65 Years Ago, Manchester's 'Baby' Ran Electronically Stored Program
hypnosec writes that the first ever practical implementation of the stored program concept took place 65 years ago, "as the Manchester Small Scale Experimental Machine aka 'Baby' became the world's first computer to run an electronically stored program on June 21, 1948. The 'Baby' was developed by Frederic C. Williams, Tom Kilburn and Geoff Tootill at the University of Manchester. 'Baby' served as a testbed for the experimental Williams-Kilburn tube – a cathode ray tube that was used to store binary digits, aka bits. The reason this became a milestone in computing history was that up until 'Baby' ran the first electronically stored program, there was no means of storing and accessing this information in a cost-effective and flexible way."

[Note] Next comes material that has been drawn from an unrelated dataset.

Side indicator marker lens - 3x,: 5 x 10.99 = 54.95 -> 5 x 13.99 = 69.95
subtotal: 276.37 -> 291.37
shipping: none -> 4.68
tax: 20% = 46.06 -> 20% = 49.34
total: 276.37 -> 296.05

The Z3 and Z4 are great accomplishments, and Konrad Zuse is poorly remembered, but that's nothing to do with the Baby being the first machine to run an internally stored program. It was one of the first Von Neumann architecture machines, which is why it's significant.

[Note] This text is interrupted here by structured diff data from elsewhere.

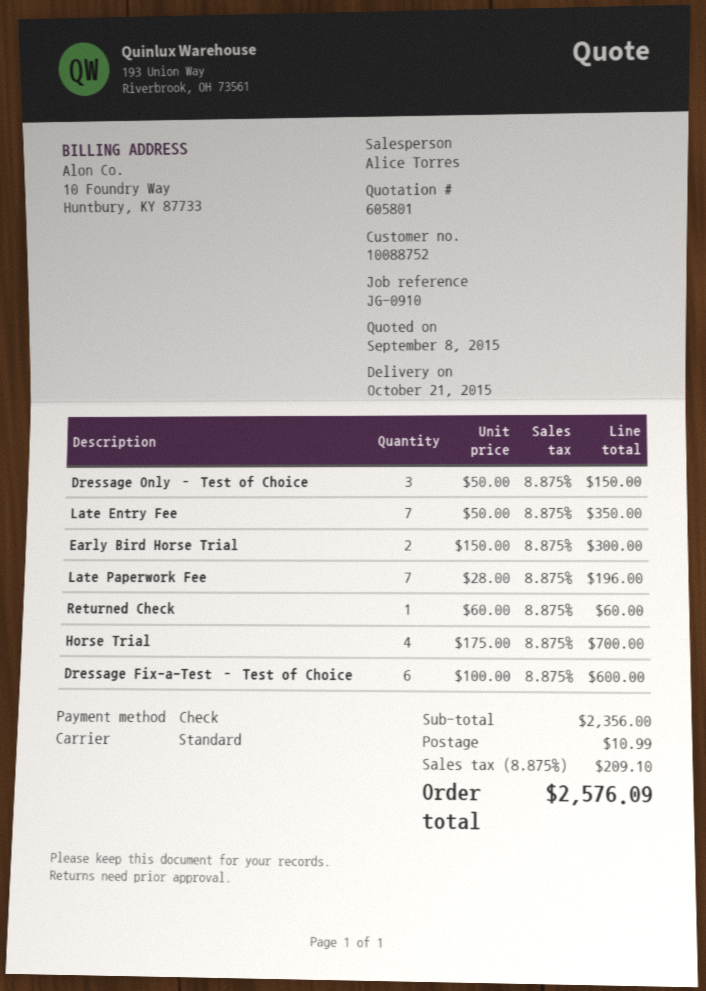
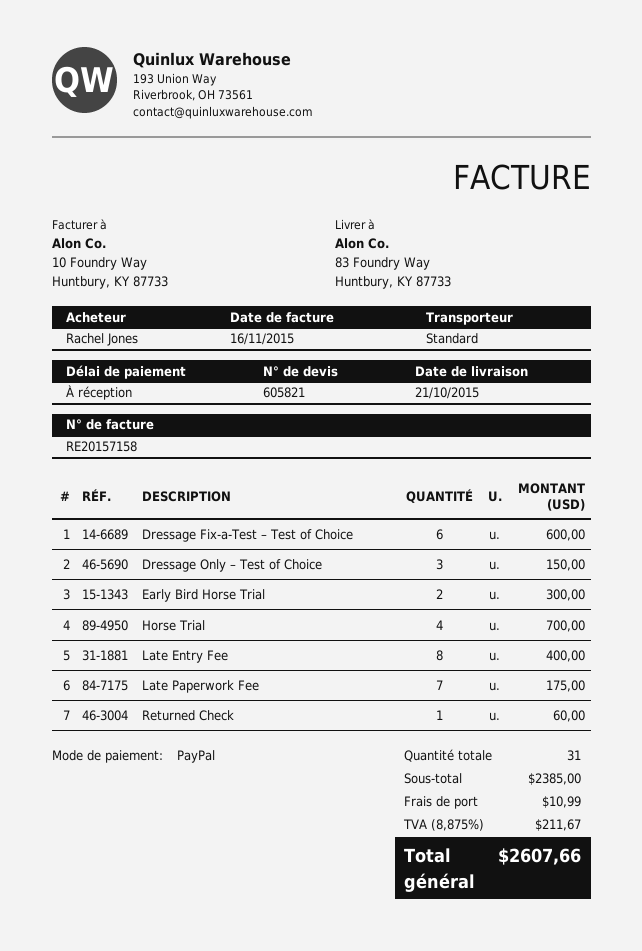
quote number: 605801 -> 605821
payment method: cheque -> PayPal
Late Entry Fee: 7 for 350.00 -> 8 for 400.00
Late Paperwork Fee: 7 for 196.00 -> 7 for 175.00
subtotal: 2356.00 -> 2385.00
tax: 8.875% = 209.10 -> 8.875% = 211.67
total: 2576.09 -> 2607.66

Syllable : It's an Operating System
In retrospect it turns out that the work on the Colossus wasn't really lost; the guys who had built the Colossus still retained the knowledge, even if they couldn't tell others about it directly, but they cross-pollinated places like Manchester and Cambridge with early knowledge and ideas. That in turn gave us machines such as the LEO, was was really a phenomenally successful line of machines and broke new ground in establishing computers are useful machines for "trivial" tasks, rather than something only a scientist would ever need.

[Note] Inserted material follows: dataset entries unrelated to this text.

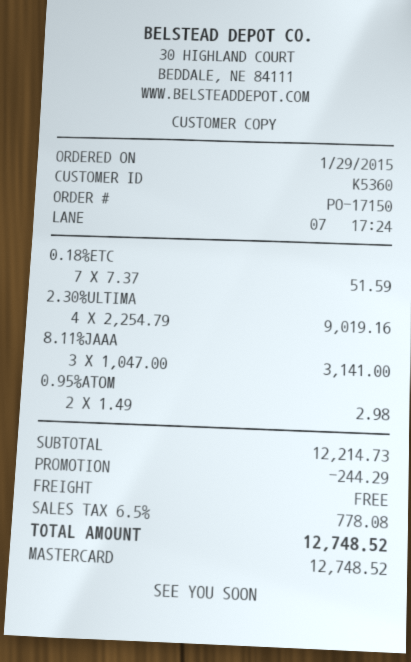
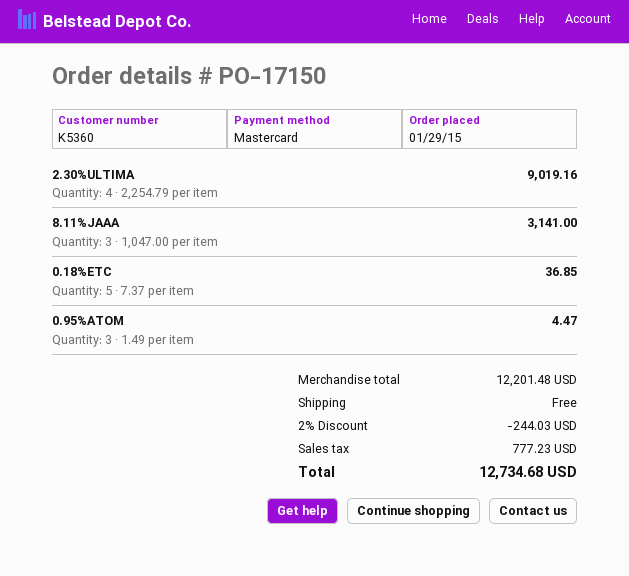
0.18%ETC: 7 x 7.37 = 51.59 -> 5 x 7.37 = 36.85
0.95%ATOM: 2 x 1.49 = 2.98 -> 3 x 1.49 = 4.47
subtotal: 12214.73 -> 12201.48
discount: 244.29 -> 244.03
tax: 778.08 -> 777.23
total: 12748.52 -> 12734.68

Computing in the UK really had a head start on the US in many ways, but in usual form it was underfunded and lacked vision; in many ways it suffered from the 50's post-war glow that "Britain Will Always Be Great". Once the Americans got in on the act they of course wiped the floor with everyone, and then socialist government meddling in the 60's just about finished off any hope of the UK compan[y|ies] being able to fight back.